• [Directions for this task]:
Report the number of lines in the records below that contain the word "footer", and nothing more.

_ _ _ _

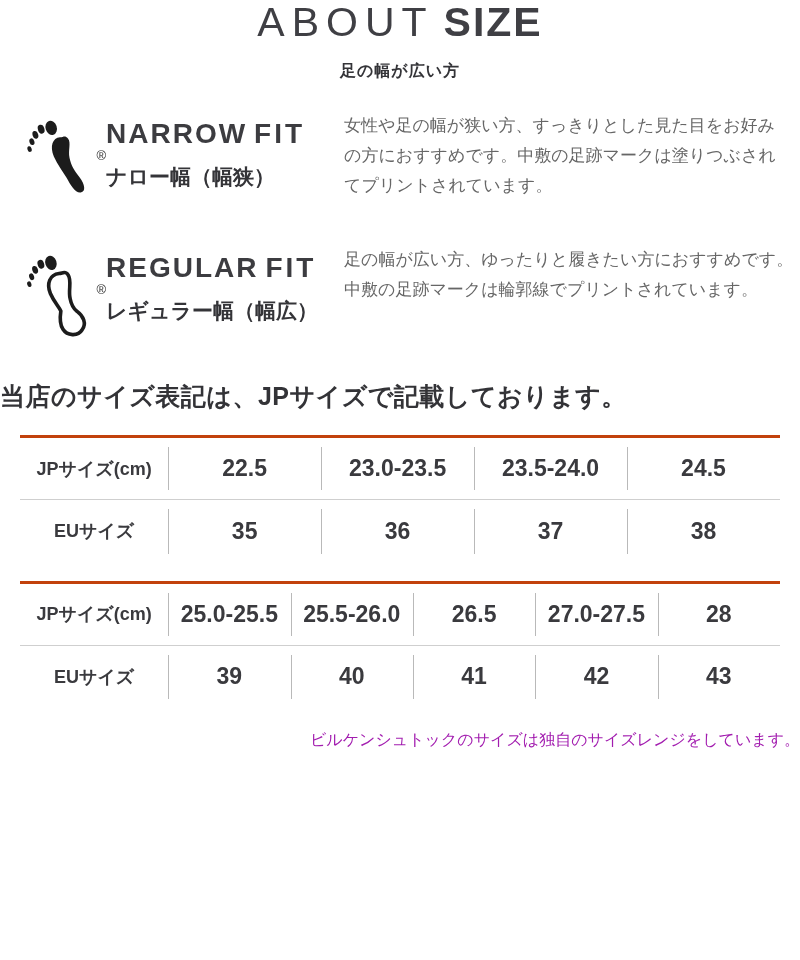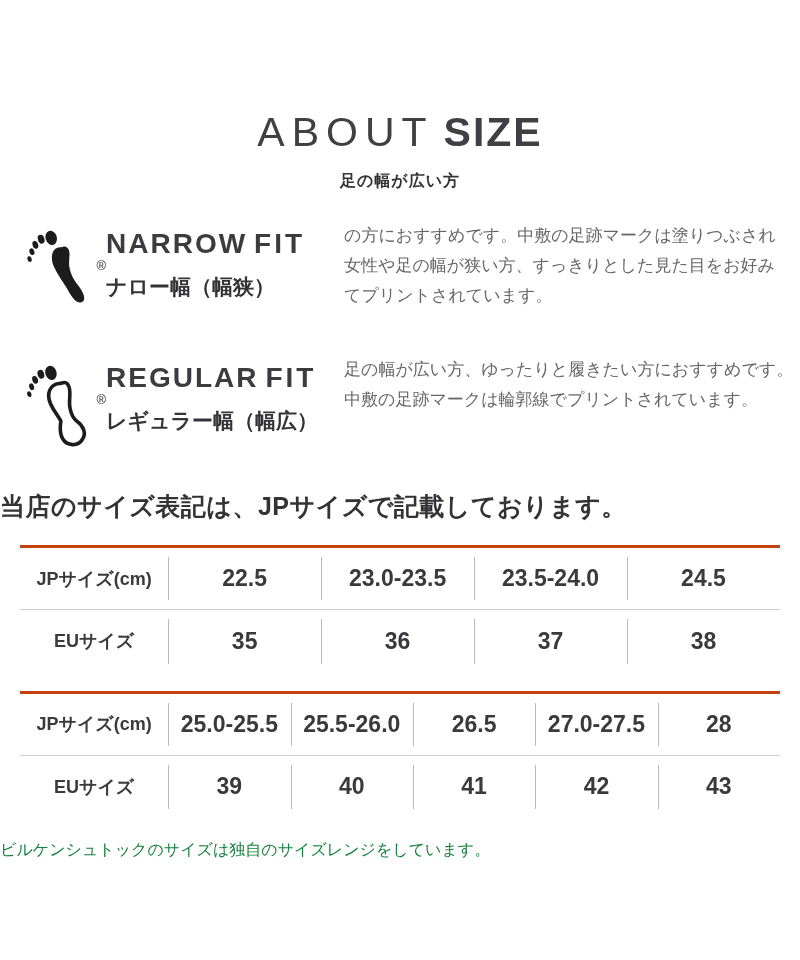--- a/index.html
+++ b/index.html
@@ -12,7 +12,7 @@
   .page { width:800px; height:960px; background:#fff; }
 
   
-  .header { text-align:center; padding-top:110px; }
+  .header { text-align:center; }
   .main-title { font-size:41px; line-height:1.1; color:#3f3f44; white-space:nowrap; }
   .main-title .light { font-weight:300; letter-spacing:7px; }
   .main-title .bold  { font-weight:800; letter-spacing:2px; margin-left:10px; }

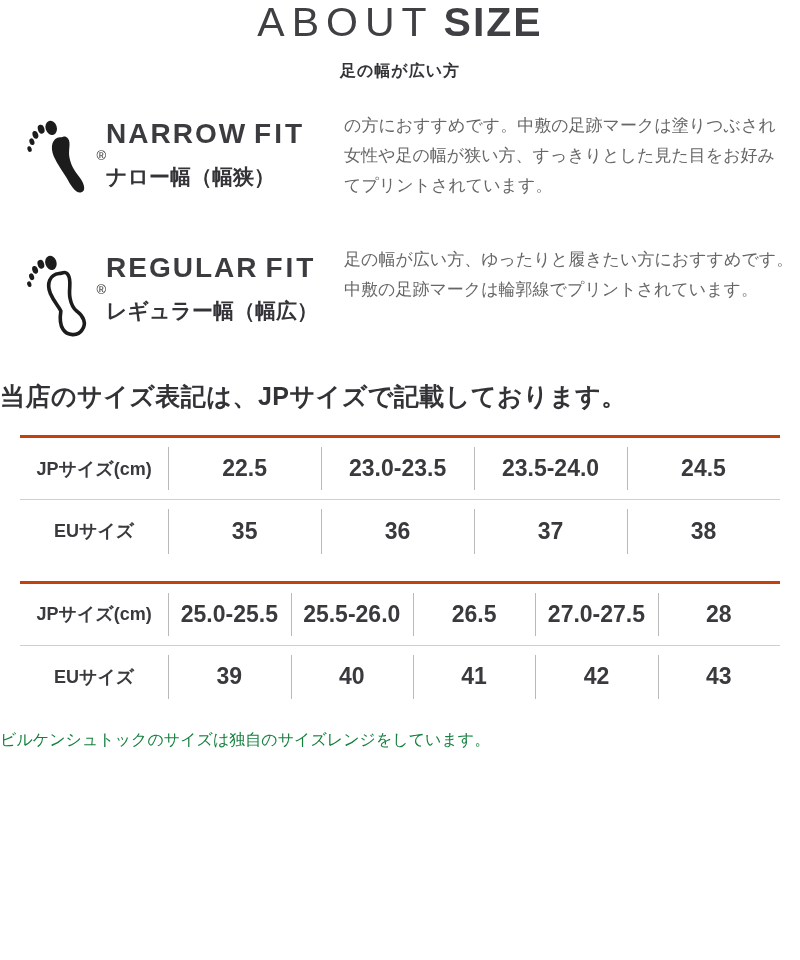--- a/index.html
+++ b/index.html
@@ -90,8 +90,8 @@
         <div class="fit-jp">ナロー幅（幅狭）</div>
       </div>
       <div class="fit-desc">
+        <div class="line">女性や足の幅が狭い方、すっきりとした見た目をお好み</div>
         <div class="line">の方におすすめです。中敷の足跡マークは塗りつぶされ</div>
-        <div class="line">女性や足の幅が狭い方、すっきりとした見た目をお好み</div>
         <div class="line">てプリントされています。</div>
       </div>
     </div>

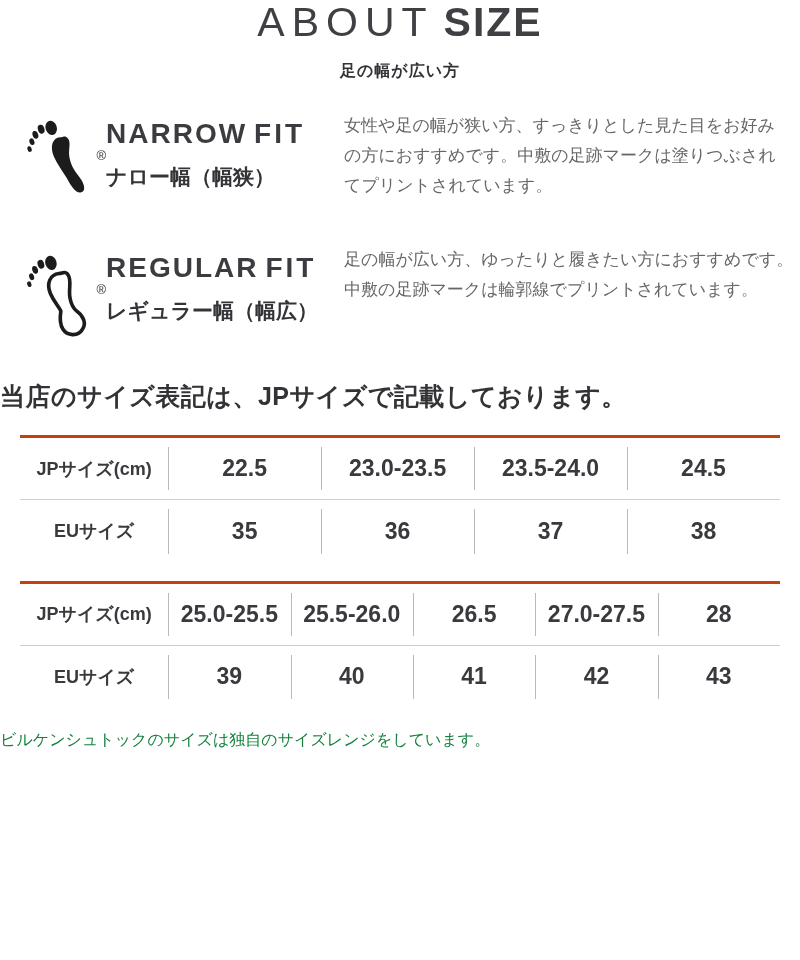--- a/index.html
+++ b/index.html
@@ -53,7 +53,7 @@
   }
 
   
-  .footer-note { margin-top:22px; text-align:left; font-size:16px; color:#15803d; }
+  .footer-note { margin-top:22px; text-align:right; font-size:16px; color:#a21caf; }
 </style>
 </head>
 <body>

_ _ _ _

• [Answer space]:
2